Town in Gujarat, India

Dwarka is a coastal town and municipality of Devbhumi Dwarka district in the Indian state of Gujarat. It is located on the western shore of the Okhamandal Peninsula on the right bank of the Gomti River at the mouth of the Gulf of Kutch facing the Arabian Sea.

Dwarka has the Dwarkadhish Temple dedicated to Krishna, which is one of four sacred Hindu pilgrimage sites called the Chardham founded by Adi Shankaracharya at the four corners of the country. The Dwarkadhish Temple was established as a monastic center and forms part of the Dwarka temple complex. Dwarka is also one of the seven most ancient religious cities (Sapta Puri) in India.

Dwarka is part of the "Krishna pilgrimage circuit" which includes Vrindavan, Mathura, Barsana, Gokul, Govardhan, Kurukshetra, Veraval and Puri. It is one of 12 heritage cities across the country selected under the Heritage City Development and Augmentation Yojana (HRIDAY) scheme of the Government of India to develop civic infrastructure.

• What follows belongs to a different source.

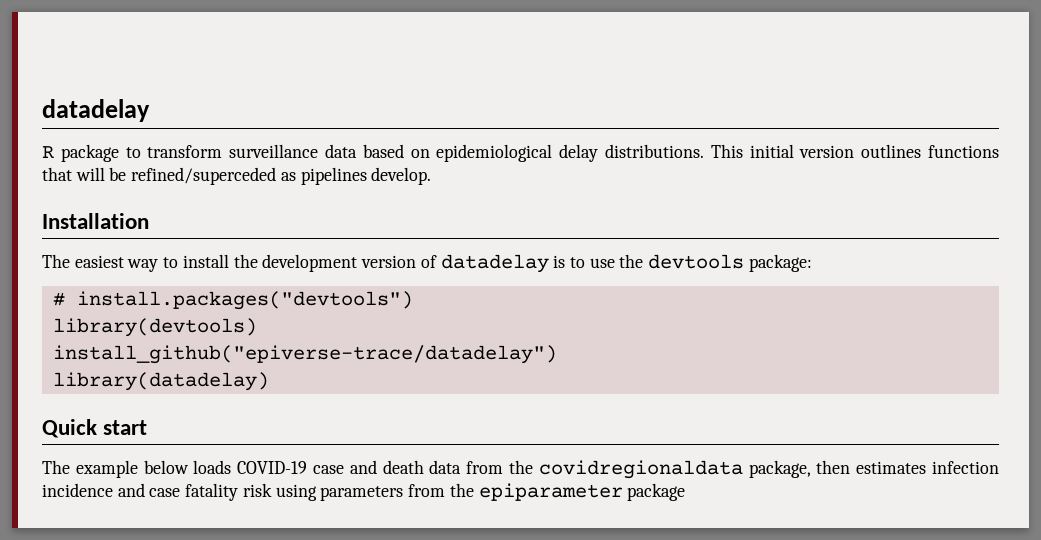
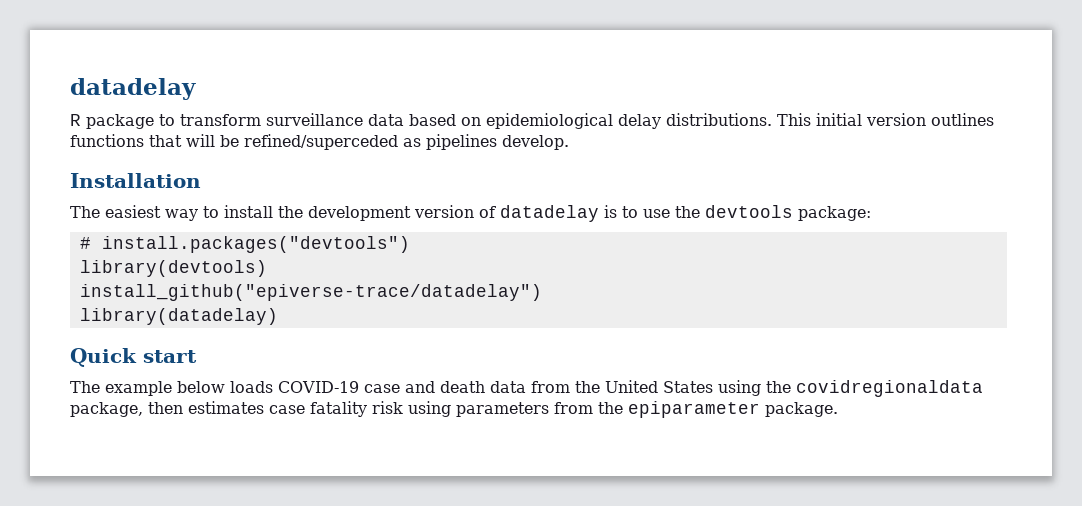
(534, 467) none -> [605,380,791,396] United States using the
[932,461,999,474] [42,483,145,497] infection incidence and -> (264, 407) none
[627,483,686,501] package -> [765,402,838,417] package.

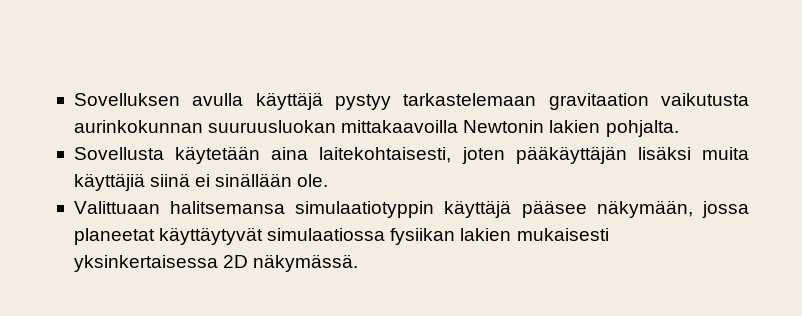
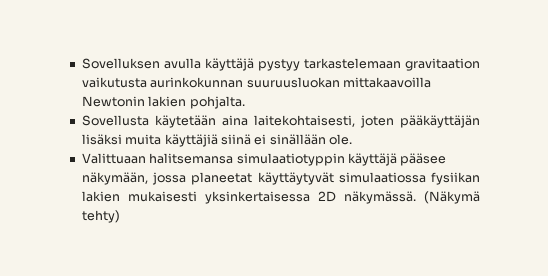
(359, 263) none -> [424,191,481,204] [81,210,120,223] (Näkymä tehty)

The town has a hot, arid climate with a 16-day rainy season. It had a population of 38,873 in 2011. The main festival of Janmashtami is celebrated in Bhadrapada (August–September).

== Etymology ==

The name Dwarka (Sanskrit: Dvārakā, द्वारका) is derived from the Sanskrit word dvāra (द्वार), meaning “door,” “gate,” or “entrance,” with the suffix -ka denoting a place. The term Dvārakā is thus interpreted as “the city of gates” or “gateway city”.

The name occurs in ancient Indian texts such as the Mahabharata and the Harivamsa, where Dvārakā is described as a fortified coastal city with multiple gates. The description of the city in these texts has been noted in modern scholarship in the context of early Indian urban traditions.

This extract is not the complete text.